- [PROBLEM DETAILS]: Exactly as given, output all the records that follow.

- [DATA TO PROCESS]:
....................

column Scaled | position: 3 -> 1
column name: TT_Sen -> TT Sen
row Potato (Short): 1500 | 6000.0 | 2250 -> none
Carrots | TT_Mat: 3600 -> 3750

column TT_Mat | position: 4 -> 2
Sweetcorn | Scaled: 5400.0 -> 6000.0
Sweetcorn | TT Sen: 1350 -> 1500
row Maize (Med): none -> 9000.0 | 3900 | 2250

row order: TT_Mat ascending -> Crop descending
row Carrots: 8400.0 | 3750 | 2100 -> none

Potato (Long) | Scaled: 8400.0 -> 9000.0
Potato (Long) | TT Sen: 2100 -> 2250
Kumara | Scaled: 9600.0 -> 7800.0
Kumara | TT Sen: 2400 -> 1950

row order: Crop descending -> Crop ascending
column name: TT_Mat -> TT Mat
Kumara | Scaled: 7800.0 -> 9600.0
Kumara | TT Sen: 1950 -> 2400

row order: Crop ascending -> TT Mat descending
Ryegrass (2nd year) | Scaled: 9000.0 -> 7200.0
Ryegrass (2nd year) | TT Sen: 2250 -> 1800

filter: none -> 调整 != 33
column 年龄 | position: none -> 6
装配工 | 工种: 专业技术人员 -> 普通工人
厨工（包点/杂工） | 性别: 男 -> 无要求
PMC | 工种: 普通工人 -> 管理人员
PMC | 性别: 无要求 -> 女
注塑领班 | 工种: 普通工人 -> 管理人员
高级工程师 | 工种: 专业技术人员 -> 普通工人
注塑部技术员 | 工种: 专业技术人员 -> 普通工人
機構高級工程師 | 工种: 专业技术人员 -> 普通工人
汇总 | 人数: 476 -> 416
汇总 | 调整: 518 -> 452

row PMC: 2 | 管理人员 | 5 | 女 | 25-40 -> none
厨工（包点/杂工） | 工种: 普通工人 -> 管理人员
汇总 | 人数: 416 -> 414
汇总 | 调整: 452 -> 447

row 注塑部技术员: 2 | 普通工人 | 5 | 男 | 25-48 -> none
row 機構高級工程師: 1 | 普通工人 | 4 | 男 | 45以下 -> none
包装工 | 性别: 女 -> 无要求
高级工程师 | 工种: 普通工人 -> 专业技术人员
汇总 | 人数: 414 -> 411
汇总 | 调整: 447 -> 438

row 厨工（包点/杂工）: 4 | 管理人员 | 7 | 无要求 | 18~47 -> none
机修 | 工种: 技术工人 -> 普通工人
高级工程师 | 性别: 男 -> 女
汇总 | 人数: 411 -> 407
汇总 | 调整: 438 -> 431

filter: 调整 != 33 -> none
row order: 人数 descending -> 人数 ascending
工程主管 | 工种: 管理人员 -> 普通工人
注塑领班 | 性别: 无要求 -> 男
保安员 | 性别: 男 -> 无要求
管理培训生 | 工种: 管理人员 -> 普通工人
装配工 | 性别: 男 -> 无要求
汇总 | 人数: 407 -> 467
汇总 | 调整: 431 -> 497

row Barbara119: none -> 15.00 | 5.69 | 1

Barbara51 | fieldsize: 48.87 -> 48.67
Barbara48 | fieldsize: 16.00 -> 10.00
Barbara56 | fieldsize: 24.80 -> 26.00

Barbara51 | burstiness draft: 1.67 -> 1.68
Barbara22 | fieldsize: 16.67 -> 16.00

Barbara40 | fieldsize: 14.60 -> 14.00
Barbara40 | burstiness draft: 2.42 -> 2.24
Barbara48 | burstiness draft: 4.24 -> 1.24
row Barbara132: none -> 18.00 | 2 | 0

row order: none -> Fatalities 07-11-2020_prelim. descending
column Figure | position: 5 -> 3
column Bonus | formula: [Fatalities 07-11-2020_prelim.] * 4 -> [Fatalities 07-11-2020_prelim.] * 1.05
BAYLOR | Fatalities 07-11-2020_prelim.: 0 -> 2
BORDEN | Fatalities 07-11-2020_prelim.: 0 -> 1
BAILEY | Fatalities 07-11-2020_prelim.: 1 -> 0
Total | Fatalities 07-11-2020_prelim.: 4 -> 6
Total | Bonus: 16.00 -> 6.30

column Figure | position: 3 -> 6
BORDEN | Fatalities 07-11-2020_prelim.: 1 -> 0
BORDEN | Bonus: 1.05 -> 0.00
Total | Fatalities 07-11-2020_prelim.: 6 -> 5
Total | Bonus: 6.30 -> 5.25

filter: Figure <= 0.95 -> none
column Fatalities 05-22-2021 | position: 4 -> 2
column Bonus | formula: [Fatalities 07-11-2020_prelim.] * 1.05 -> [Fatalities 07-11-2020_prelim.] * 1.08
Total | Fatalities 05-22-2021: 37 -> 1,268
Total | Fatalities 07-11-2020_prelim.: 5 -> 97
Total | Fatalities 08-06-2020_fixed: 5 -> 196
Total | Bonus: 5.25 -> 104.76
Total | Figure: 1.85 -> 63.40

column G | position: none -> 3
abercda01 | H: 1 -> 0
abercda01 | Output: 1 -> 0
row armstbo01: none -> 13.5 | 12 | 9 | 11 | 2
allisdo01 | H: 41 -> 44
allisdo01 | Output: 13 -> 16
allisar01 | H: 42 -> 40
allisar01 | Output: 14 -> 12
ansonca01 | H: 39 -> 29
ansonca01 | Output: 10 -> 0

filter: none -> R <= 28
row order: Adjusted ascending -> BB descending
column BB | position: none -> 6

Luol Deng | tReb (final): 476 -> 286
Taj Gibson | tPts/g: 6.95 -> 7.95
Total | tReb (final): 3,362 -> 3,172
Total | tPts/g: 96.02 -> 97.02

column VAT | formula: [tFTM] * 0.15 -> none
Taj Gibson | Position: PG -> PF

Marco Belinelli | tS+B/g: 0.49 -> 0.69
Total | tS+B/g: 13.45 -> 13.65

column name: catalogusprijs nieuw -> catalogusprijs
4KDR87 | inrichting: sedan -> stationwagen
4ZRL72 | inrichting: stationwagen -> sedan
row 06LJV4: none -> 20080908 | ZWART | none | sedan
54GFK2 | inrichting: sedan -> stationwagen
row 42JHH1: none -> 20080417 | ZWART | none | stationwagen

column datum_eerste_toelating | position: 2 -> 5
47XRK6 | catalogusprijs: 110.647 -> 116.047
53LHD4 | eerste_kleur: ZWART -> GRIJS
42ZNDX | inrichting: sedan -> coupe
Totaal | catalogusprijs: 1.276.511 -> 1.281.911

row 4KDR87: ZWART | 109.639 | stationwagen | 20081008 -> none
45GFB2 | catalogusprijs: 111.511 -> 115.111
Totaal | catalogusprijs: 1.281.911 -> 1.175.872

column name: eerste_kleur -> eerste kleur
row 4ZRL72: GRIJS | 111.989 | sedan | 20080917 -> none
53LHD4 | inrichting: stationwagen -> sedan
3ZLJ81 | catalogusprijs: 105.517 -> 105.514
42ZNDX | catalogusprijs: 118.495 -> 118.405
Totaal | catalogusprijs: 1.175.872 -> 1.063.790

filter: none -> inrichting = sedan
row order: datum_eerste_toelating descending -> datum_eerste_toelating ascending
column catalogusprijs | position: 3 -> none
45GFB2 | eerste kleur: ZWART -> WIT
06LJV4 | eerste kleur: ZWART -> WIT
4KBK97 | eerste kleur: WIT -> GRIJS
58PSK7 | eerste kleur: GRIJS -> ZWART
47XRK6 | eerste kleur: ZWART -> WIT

....................

- [RESPONSE]:
column Scaled | position: 3 -> 1
column name: TT_Sen -> TT Sen
row Potato (Short): 1500 | 6000.0 | 2250 -> none
Carrots | TT_Mat: 3600 -> 3750

column TT_Mat | position: 4 -> 2
Sweetcorn | Scaled: 5400.0 -> 6000.0
Sweetcorn | TT Sen: 1350 -> 1500
row Maize (Med): none -> 9000.0 | 3900 | 2250

row order: TT_Mat ascending -> Crop descending
row Carrots: 8400.0 | 3750 | 2100 -> none

Potato (Long) | Scaled: 8400.0 -> 9000.0
Potato (Long) | TT Sen: 2100 -> 2250
Kumara | Scaled: 9600.0 -> 7800.0
Kumara | TT Sen: 2400 -> 1950

row order: Crop descending -> Crop ascending
column name: TT_Mat -> TT Mat
Kumara | Scaled: 7800.0 -> 9600.0
Kumara | TT Sen: 1950 -> 2400

row order: Crop ascending -> TT Mat descending
Ryegrass (2nd year) | Scaled: 9000.0 -> 7200.0
Ryegrass (2nd year) | TT Sen: 2250 -> 1800

filter: none -> 调整 != 33
column 年龄 | position: none -> 6
装配工 | 工种: 专业技术人员 -> 普通工人
厨工（包点/杂工） | 性别: 男 -> 无要求
PMC | 工种: 普通工人 -> 管理人员
PMC | 性别: 无要求 -> 女
注塑领班 | 工种: 普通工人 -> 管理人员
高级工程师 | 工种: 专业技术人员 -> 普通工人
注塑部技术员 | 工种: 专业技术人员 -> 普通工人
機構高級工程師 | 工种: 专业技术人员 -> 普通工人
汇总 | 人数: 476 -> 416
汇总 | 调整: 518 -> 452

row PMC: 2 | 管理人员 | 5 | 女 | 25-40 -> none
厨工（包点/杂工） | 工种: 普通工人 -> 管理人员
汇总 | 人数: 416 -> 414
汇总 | 调整: 452 -> 447

row 注塑部技术员: 2 | 普通工人 | 5 | 男 | 25-48 -> none
row 機構高級工程師: 1 | 普通工人 | 4 | 男 | 45以下 -> none
包装工 | 性别: 女 -> 无要求
高级工程师 | 工种: 普通工人 -> 专业技术人员
汇总 | 人数: 414 -> 411
汇总 | 调整: 447 -> 438

row 厨工（包点/杂工）: 4 | 管理人员 | 7 | 无要求 | 18~47 -> none
机修 | 工种: 技术工人 -> 普通工人
高级工程师 | 性别: 男 -> 女
汇总 | 人数: 411 -> 407
汇总 | 调整: 438 -> 431

filter: 调整 != 33 -> none
row order: 人数 descending -> 人数 ascending
工程主管 | 工种: 管理人员 -> 普通工人
注塑领班 | 性别: 无要求 -> 男
保安员 | 性别: 男 -> 无要求
管理培训生 | 工种: 管理人员 -> 普通工人
装配工 | 性别: 男 -> 无要求
汇总 | 人数: 407 -> 467
汇总 | 调整: 431 -> 497

row Barbara119: none -> 15.00 | 5.69 | 1

Barbara51 | fieldsize: 48.87 -> 48.67
Barbara48 | fieldsize: 16.00 -> 10.00
Barbara56 | fieldsize: 24.80 -> 26.00

Barbara51 | burstiness draft: 1.67 -> 1.68
Barbara22 | fieldsize: 16.67 -> 16.00

Barbara40 | fieldsize: 14.60 -> 14.00
Barbara40 | burstiness draft: 2.42 -> 2.24
Barbara48 | burstiness draft: 4.24 -> 1.24
row Barbara132: none -> 18.00 | 2 | 0

row order: none -> Fatalities 07-11-2020_prelim. descending
column Figure | position: 5 -> 3
column Bonus | formula: [Fatalities 07-11-2020_prelim.] * 4 -> [Fatalities 07-11-2020_prelim.] * 1.05
BAYLOR | Fatalities 07-11-2020_prelim.: 0 -> 2
BORDEN | Fatalities 07-11-2020_prelim.: 0 -> 1
BAILEY | Fatalities 07-11-2020_prelim.: 1 -> 0
Total | Fatalities 07-11-2020_prelim.: 4 -> 6
Total | Bonus: 16.00 -> 6.30

column Figure | position: 3 -> 6
BORDEN | Fatalities 07-11-2020_prelim.: 1 -> 0
BORDEN | Bonus: 1.05 -> 0.00
Total | Fatalities 07-11-2020_prelim.: 6 -> 5
Total | Bonus: 6.30 -> 5.25

filter: Figure <= 0.95 -> none
column Fatalities 05-22-2021 | position: 4 -> 2
column Bonus | formula: [Fatalities 07-11-2020_prelim.] * 1.05 -> [Fatalities 07-11-2020_prelim.] * 1.08
Total | Fatalities 05-22-2021: 37 -> 1,268
Total | Fatalities 07-11-2020_prelim.: 5 -> 97
Total | Fatalities 08-06-2020_fixed: 5 -> 196
Total | Bonus: 5.25 -> 104.76
Total | Figure: 1.85 -> 63.40

column G | position: none -> 3
abercda01 | H: 1 -> 0
abercda01 | Output: 1 -> 0
row armstbo01: none -> 13.5 | 12 | 9 | 11 | 2
allisdo01 | H: 41 -> 44
allisdo01 | Output: 13 -> 16
allisar01 | H: 42 -> 40
allisar01 | Output: 14 -> 12
ansonca01 | H: 39 -> 29
ansonca01 | Output: 10 -> 0

filter: none -> R <= 28
row order: Adjusted ascending -> BB descending
column BB | position: none -> 6

Luol Deng | tReb (final): 476 -> 286
Taj Gibson | tPts/g: 6.95 -> 7.95
Total | tReb (final): 3,362 -> 3,172
Total | tPts/g: 96.02 -> 97.02

column VAT | formula: [tFTM] * 0.15 -> none
Taj Gibson | Position: PG -> PF

Marco Belinelli | tS+B/g: 0.49 -> 0.69
Total | tS+B/g: 13.45 -> 13.65

column name: catalogusprijs nieuw -> catalogusprijs
4KDR87 | inrichting: sedan -> stationwagen
4ZRL72 | inrichting: stationwagen -> sedan
row 06LJV4: none -> 20080908 | ZWART | none | sedan
54GFK2 | inrichting: sedan -> stationwagen
row 42JHH1: none -> 20080417 | ZWART | none | stationwagen

column datum_eerste_toelating | position: 2 -> 5
47XRK6 | catalogusprijs: 110.647 -> 116.047
53LHD4 | eerste_kleur: ZWART -> GRIJS
42ZNDX | inrichting: sedan -> coupe
Totaal | catalogusprijs: 1.276.511 -> 1.281.911

row 4KDR87: ZWART | 109.639 | stationwagen | 20081008 -> none
45GFB2 | catalogusprijs: 111.511 -> 115.111
Totaal | catalogusprijs: 1.281.911 -> 1.175.872

column name: eerste_kleur -> eerste kleur
row 4ZRL72: GRIJS | 111.989 | sedan | 20080917 -> none
53LHD4 | inrichting: stationwagen -> sedan
3ZLJ81 | catalogusprijs: 105.517 -> 105.514
42ZNDX | catalogusprijs: 118.495 -> 118.405
Totaal | catalogusprijs: 1.175.872 -> 1.063.790

filter: none -> inrichting = sedan
row order: datum_eerste_toelating descending -> datum_eerste_toelating ascending
column catalogusprijs | position: 3 -> none
45GFB2 | eerste kleur: ZWART -> WIT
06LJV4 | eerste kleur: ZWART -> WIT
4KBK97 | eerste kleur: WIT -> GRIJS
58PSK7 | eerste kleur: GRIJS -> ZWART
47XRK6 | eerste kleur: ZWART -> WIT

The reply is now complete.